De la même façon que les contemporains, Mazurel ne cache pas son admiration pour Ritter von Feuerbach, et il souscrit largement aux analyses du psychanalyste allemand Alexander Mitscherlich, nourries des thèses critiques de l’école de Francfort et de la sociologie historique de Norbert Elias. Il faut partir de l’évidence qu’il y a une absence de conflit œdipien dans l’enfance recluse de Kaspar ; il est resté prisonnier de processus psychiques primaires car, pour Mitscherlich, « ce n’est qu’en vivant le douloureux conflit œdipien avec l’ambivalence totale de ses relations affectives avec une seule et même personne qu’apparaît la condition nécessaire au développement des processus secondaires, grâce auxquels nous devenons des hommes au sein d’une culture ». L’historien, s’emparant de cette analyse, convoque Pierre Bourdieu et l’élaboration sociale du désir, et le rôle de la famille dans la socialisation des pulsions. Ainsi, ce cas laisserait peut-être entrevoir quelque chose comme une forme de « libido originaire ».
L’autre valeur heuristique de ce livre est de ne pas s’arrêter là, dans la contemplation de cet inconscient orphelin. Hervé Mazurel montre que le cas Hauser rappelle deux choses au moins : « le fait que la frontière entre le conscient et l’inconscient ne préexiste pas à la partition qui les définit » et « le rôle majeur de cette culture introjectée sur les manifestations psychiques inconscientes de l’individu ». Ainsi, Kaspar fut contraint, pour s’adapter, de reproduire à l’échelle individuelle et dans un temps très court un processus étalé sur plusieurs siècles.

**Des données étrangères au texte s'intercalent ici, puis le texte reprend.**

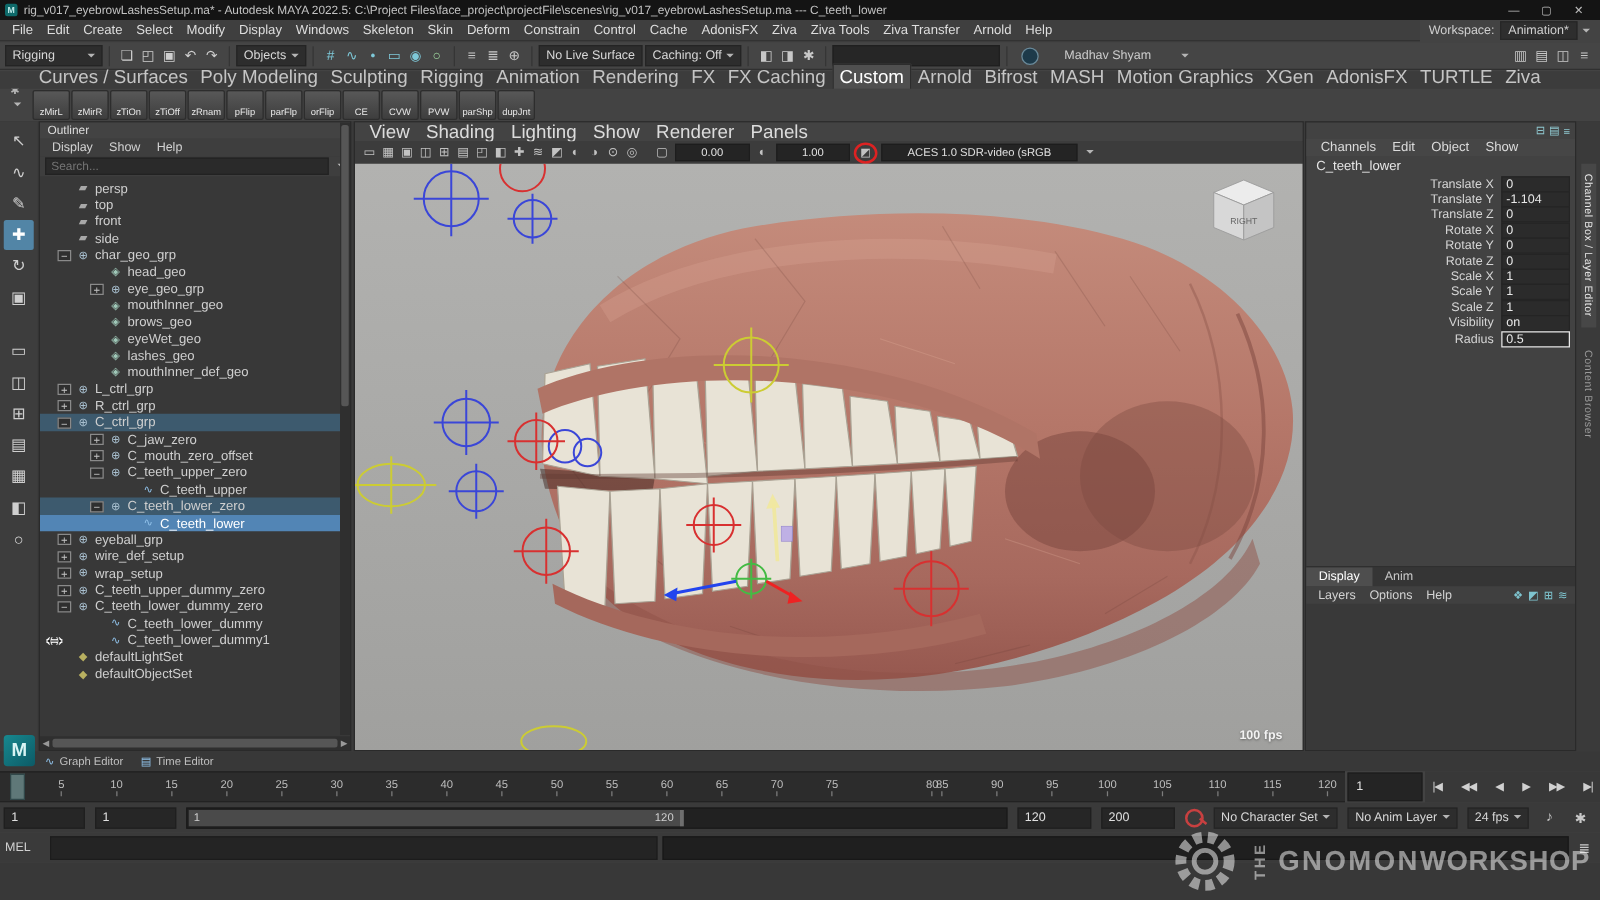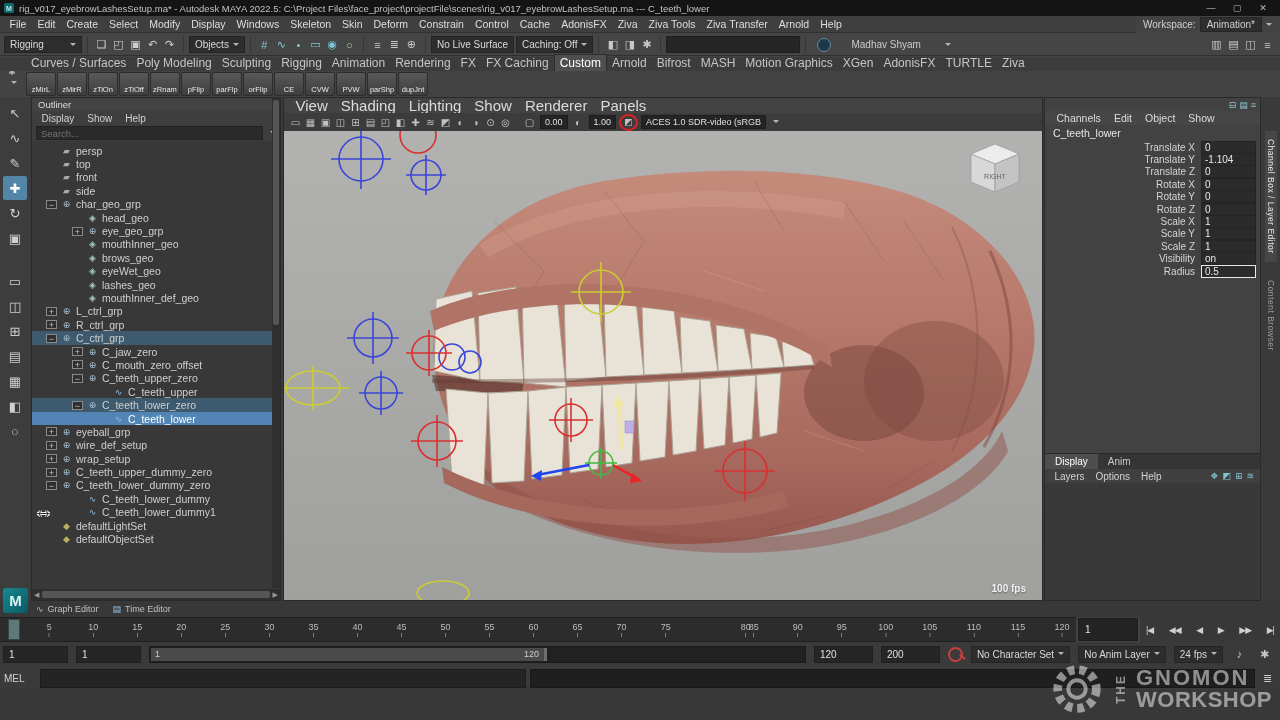--- a/index.html
+++ b/index.html
@@ -29,21 +29,21 @@
            display:flex;align-items:center;gap:2px;padding:0 4px;box-sizing:border-box;font-size:10px}
   .dd{background:#2d2d2d;border:1px solid #242424;height:15px;display:flex;align-items:center;padding:0 5px;color:#d8d8d8;white-space:nowrap}
   .tb-icon{width:17px;height:16px;display:flex;align-items:center;justify-content:center;font-size:11px;color:#c8c8c8}
   .sep{width:1px;height:16px;background:#353535;margin:0 3px}
   #status-input{width:128px;height:13px;background:#262626;border:1px solid #1f1f1f;color:#ddd;font-size:10px}
   #user-chip{display:flex;align-items:center;gap:20px;margin-left:6px;white-space:nowrap}
   #avatar{width:12px;height:12px;border-radius:50%;background:#1d3a4a;border:1px solid #6a8a9a}
 
   
   #shelf-tabs{left:0;top:57px;width:1280px;height:14px;background:#3c3c3c;display:flex;align-items:flex-end;
-              font-size:12px;color:#c5c5c5;padding-left:26px;box-sizing:border-box}
+              font-size:15px;color:#c5c5c5;padding-left:26px;box-sizing:border-box}
   .shelf-tab{padding:1px 5px;white-space:nowrap}
   .shelf-tab.active{background:#4f4f4f;color:#fff;border:1px solid #2c2c2c;border-bottom:none}
   #shelf-ctrl{left:0;top:57px;width:24px;height:40px;display:flex;flex-direction:column;align-items:center;
               justify-content:center;gap:2px;font-size:9px;color:#b5b5b5}
   #shelf-items{left:26px;top:71px;width:1254px;height:26px;display:flex;gap:1px;align-items:center}
   .shelf-item{width:30px;height:24px;background:linear-gradient(#585858,#3e3e3e);border:1px solid #2d2d2d;
               border-radius:2px;display:flex;align-items:flex-end;justify-content:center;
               font-size:7.5px;color:#e8e8e8;padding-bottom:1px;box-sizing:border-box}
 
   
@@ -76,21 +76,21 @@
   #out-vscroll{position:absolute;right:0;top:0;bottom:12px;width:8px;background:#2f2f2f}
   #out-vscroll .thumb{position:absolute;left:1px;right:1px;top:2px;height:46%;background:#565656;border-radius:2px}
   #out-hscroll{height:11px;background:#2f2f2f;display:flex;align-items:center;justify-content:space-between;font-size:7px;color:#999;padding:0 2px}
   #out-hscroll .thumb{flex:1;height:7px;background:#565656;border-radius:2px;margin:0 3px}
 
   
   #viewport{left:283px;top:0;width:760px;height:504px;border:1px solid #2a2a2a;box-sizing:border-box;display:flex;flex-direction:column}
   #vp-menus{height:15px;background:#434343;display:flex;gap:2px;align-items:center;font-size:15px;color:#dcdcdc;padding-left:6px}
   #vp-icons{height:18px;background:#3c3c3c;display:flex;align-items:center;gap:1px;padding:0 4px;font-size:10px}
   .vp-icon{width:15px;height:15px;display:flex;align-items:center;justify-content:center;font-size:10px;color:#c2c2c2}
-  .vp-field{background:#242424;border:1px solid #1d1d1d;color:#e0e0e0;font-size:9px;height:12px;display:flex;align-items:center;padding:0 4px;margin:0 2px}
+  .vp-field{background:#242424;border:1px solid #1d1d1d;color:#e0e0e0;font-size:9px;height:12px;display:flex;align-items:center;padding:0 20px;margin:0 2px}
   #cm-icon{border:2px solid #d22;border-radius:50%;width:15px;height:13px;display:flex;align-items:center;justify-content:center;color:#c2c2c2;font-size:9px}
   #colorspace-dd{max-width:150px;overflow:hidden}
   #vp-canvas{flex:1;position:relative;background:linear-gradient(#b2b2b0,#a0a09e);overflow:hidden}
   #fps-label{position:absolute;right:16px;bottom:6px;font-size:10px;font-weight:bold;color:#f2f2f2;text-shadow:0 1px 2px rgba(0,0,0,.4)}
   #viewcube{position:absolute;right:12px;top:10px}
 
   
   #rightpanel{left:1044px;top:0;width:217px;height:504px;background:#424242;border:1px solid #2a2a2a;box-sizing:border-box;display:flex;flex-direction:column}
   #cb-top{height:13px;display:flex;justify-content:flex-end;gap:3px;align-items:center;padding-right:4px;font-size:9px;color:#8fc7cf}
   #cb-menus{height:14px;display:flex;gap:2px;font-size:10.5px;color:#dcdcdc;align-items:center;padding-left:6px;background:#464646}
@@ -143,21 +143,21 @@
 
   #mel-row{left:0;top:666px;width:1280px;height:24px;background:#3a3a3a;display:flex;align-items:center;padding:0 4px;box-sizing:border-box;gap:4px}
   #mel-label{font-size:10px;color:#d0d0d0;width:32px}
   #mel-input{width:480px;height:15px;background:#242424;border:1px solid #1c1c1c;color:#ddd;font-size:10px}
   #mel-output{flex:1;height:17px;background:#1f1f1f;border:1px solid #181818}
   #bottom-filler{left:0;top:690px;width:1280px;height:30px;background:#383838}
 
   
   #watermark{right:8px;bottom:2px;display:flex;align-items:center;gap:8px;opacity:.5;color:#fff;z-index:40}
   #wm-the{writing-mode:vertical-rl;transform:rotate(180deg);font-size:12px;font-weight:bold;letter-spacing:2px}
-  #wm-text{display:flex;flex-direction:column;line-height:1.02}
+  #wm-text{display:flex;flex-direction:row;line-height:1.02}
   #wm-text .l1{font-size:22px;font-weight:bold;letter-spacing:2px}
   #wm-text .l2{font-size:22px;font-weight:bold;letter-spacing:.5px}
 
   #cursor{left:34px;top:500px;font-size:19px;font-weight:bold;color:#1a1a1a;z-index:50;
           text-shadow:-1px -1px 0 #fff,1px -1px 0 #fff,-1px 1px 0 #fff,1px 1px 0 #fff}
 </style>
 </head>
 <body>
 
 <div id="app">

Pour le dire avec les mots de Norbert Elias, il dut, comme chaque individu, « parcourir en abrégé le processus de civilisation que la société a parcouru dans son ensemble », mais il dut le faire brusquement, en quelques mois à peine.
Kaspar l’obscur ou l’enfant de la nuit est donc l’étude d’un cas limite qui n’est pas sans poser des questions aux sciences sociales quant à sa généralisation. Car, comme le note l’auteur, avec Kaspar Hauser on est face à un être qui a surgi dans le monde en ignorant tout du social et de l’histoire. Et si Hervé Mazurel fait œuvre d’historien, c’est en épistémologue : il apporte un argument de plus à la construction sociale de la réalité. Kaspar est en effet un individu sans habitus, il a un corps qui n’est pas encore « possédé par l’histoire », comme l’écrit Hervé Mazurel au terme de son ouvrage, rendant hommage – inconsciemment ? – à Michel de Certeau (auteur de La possession de Loudun), qui le premier ouvrit ce chantier d’une histoire de l’inconscient.